Consolidated revenue increased to $2,527.6 million in 2020 (compared to $1,453.4 million in 2019):
- Gold bullion volumes increased more than 100 per cent year over year and were 982.8 ounces (compared to 483,000 ounces in 2019) while silver bullion volumes were 29.5 million ounces (compared to 22.8 million ounces in 2019).
- Sales of numismatic products decreased to $91.9 million in 2020 (compared to $116.8 million in 2019) due mainly to the temporary suspension of numismatic product production as a result of COVID-19 in 2020, the Mint said.
- Revenue from the Mint’s foreign circulation business decreased two per cent to $64.2 million (compared to $65.4 million in 2019) with production and shipments of 838 million coins in 2020 and blanks compared to 1,308 million coins and blanks in 2019.

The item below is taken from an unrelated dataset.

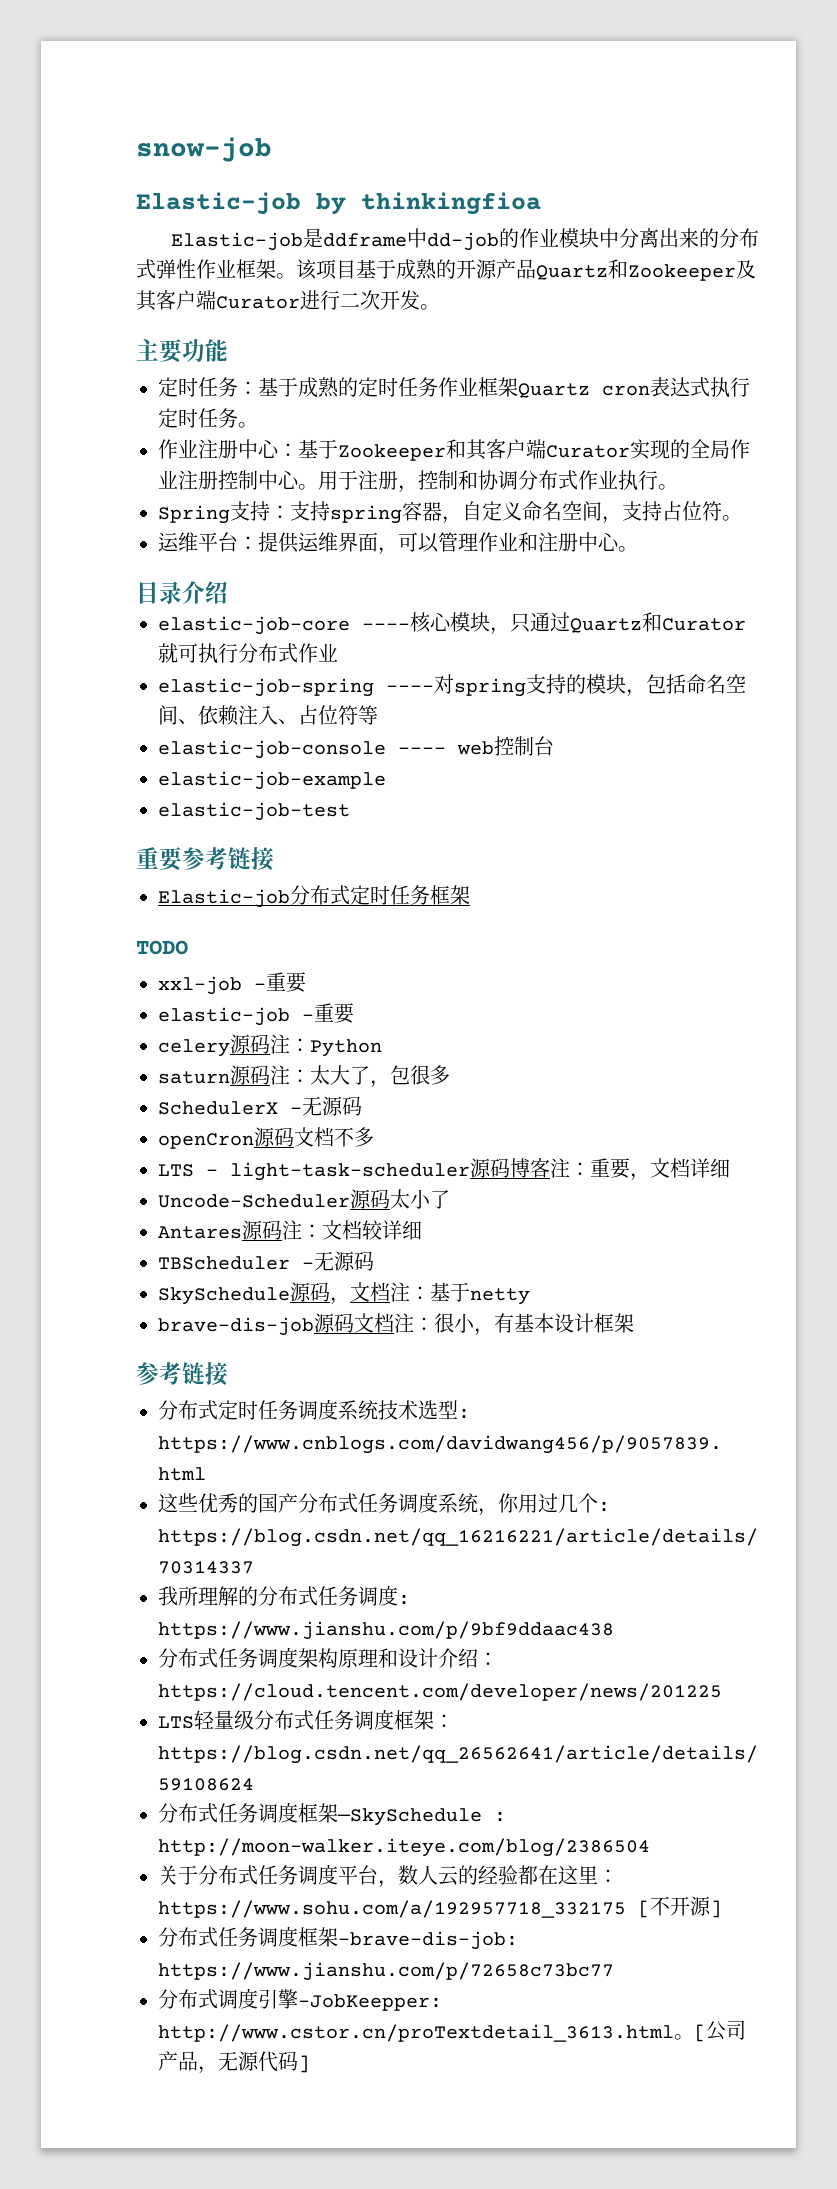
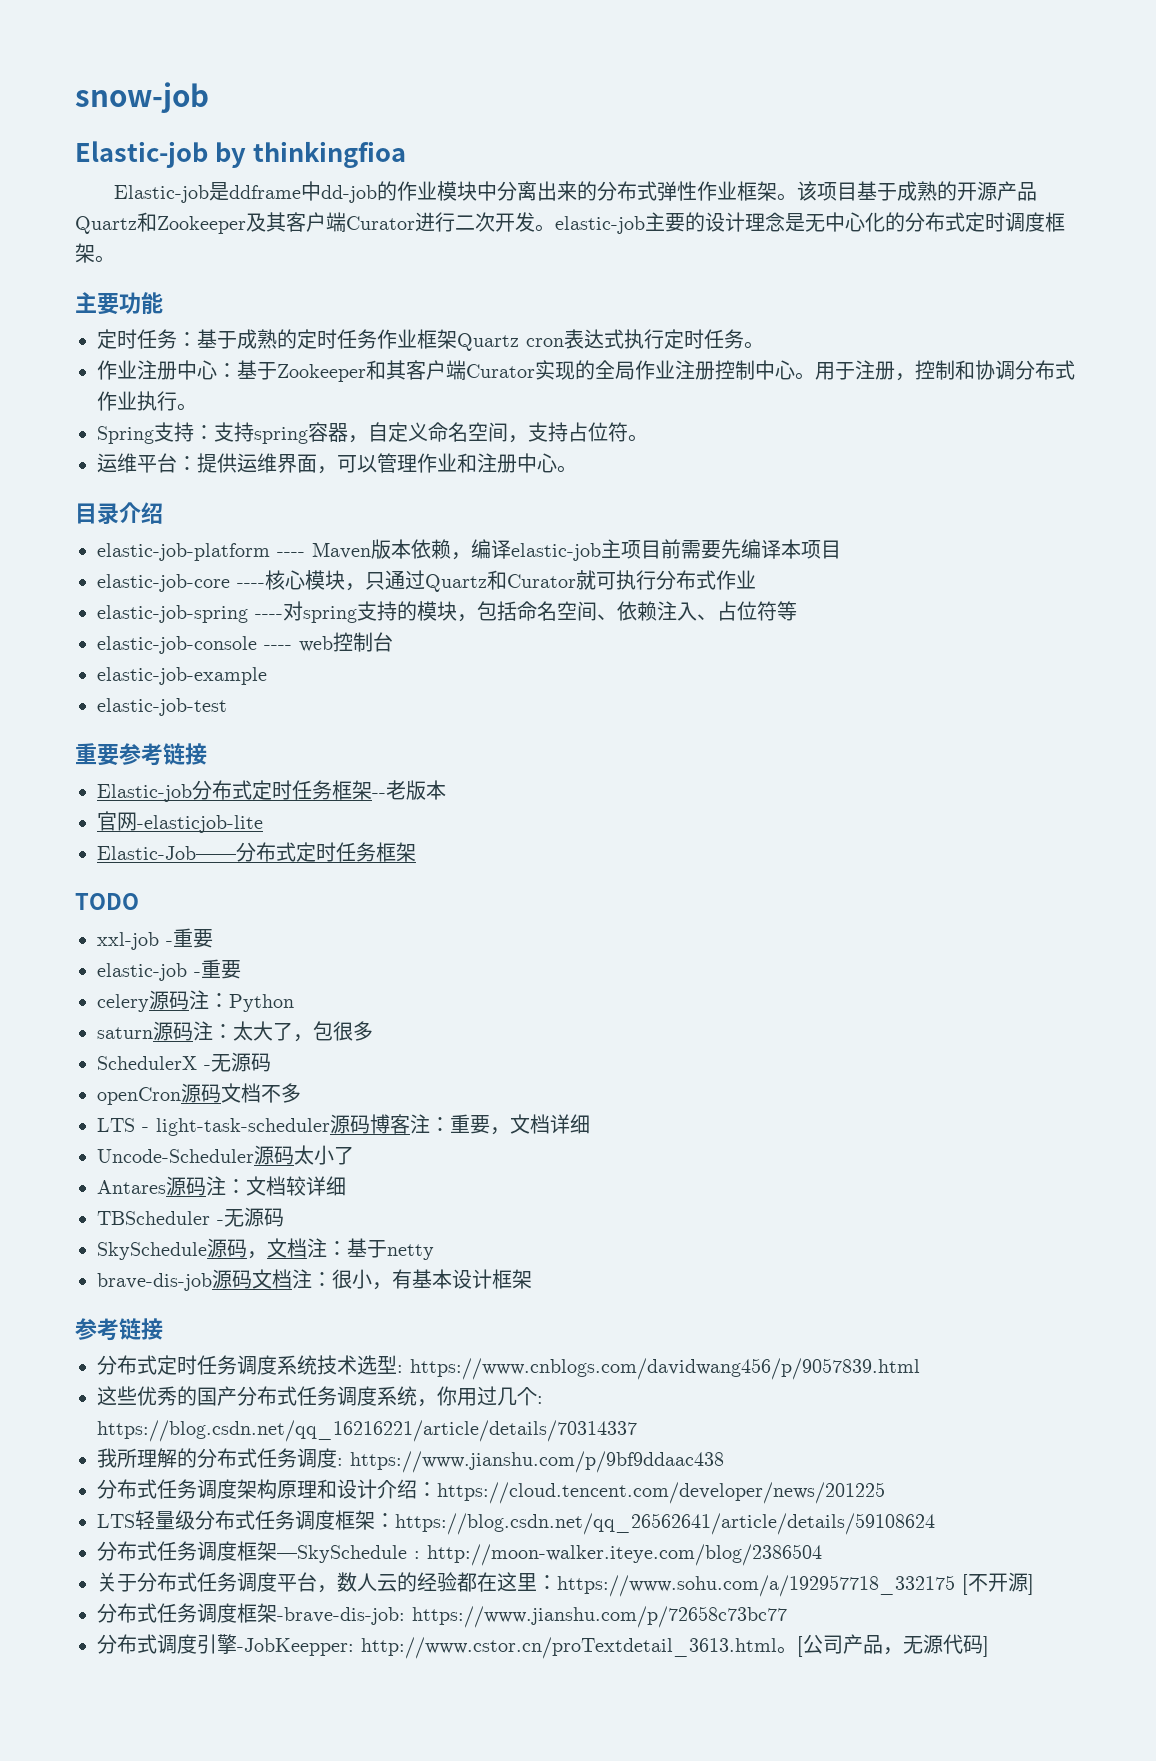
(440, 307) none -> [555,212,1065,234] [75,243,115,263] elastic-job主要的设计理念是无中心化的分布式定时调度框架。
(228, 592) none -> [97,539,841,561] // elastic-job-platform ---- Maven版本依赖，编译elastic-job主项目前需要先编译本项目
(470, 895) none -> [372,780,446,800] [97,811,263,833] [97,842,416,862] --老版本 // 官网-elasticjob-lite // Elastic-Job——分布式定时任务框架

- Canadian circulation coins produced and sold to the finance department for inventory were 229 million pieces in 2020 (compared to 385 million pieces in 2019) while coins sold to financial institutions to meet demand decreased eight per cent year over year.
Overall operating expenses increased four per cent year over year to $98.5 million (compared to $94.5 million in 2019) as the Mint focused on “enhanced organizational resiliency in 2020 and the development of its updated long-term strategic vision and the strategy for the Mint’s future business transformation,” it said in today’s statement.
Cash and cash equivalents increased to $67.3 million (compared to $65.5 million on Dec. 31, 2019) after the Mint declared and paid a $20 million dividend to its shareholder, the Government of Canada, in 2020.
“Cash and cash equivalents remain at the level required to support the Mint’s operations.”
Despite its best efforts, the Mint expects COVID-19 to continue to affect its performance in 2021, the Crown corporation added.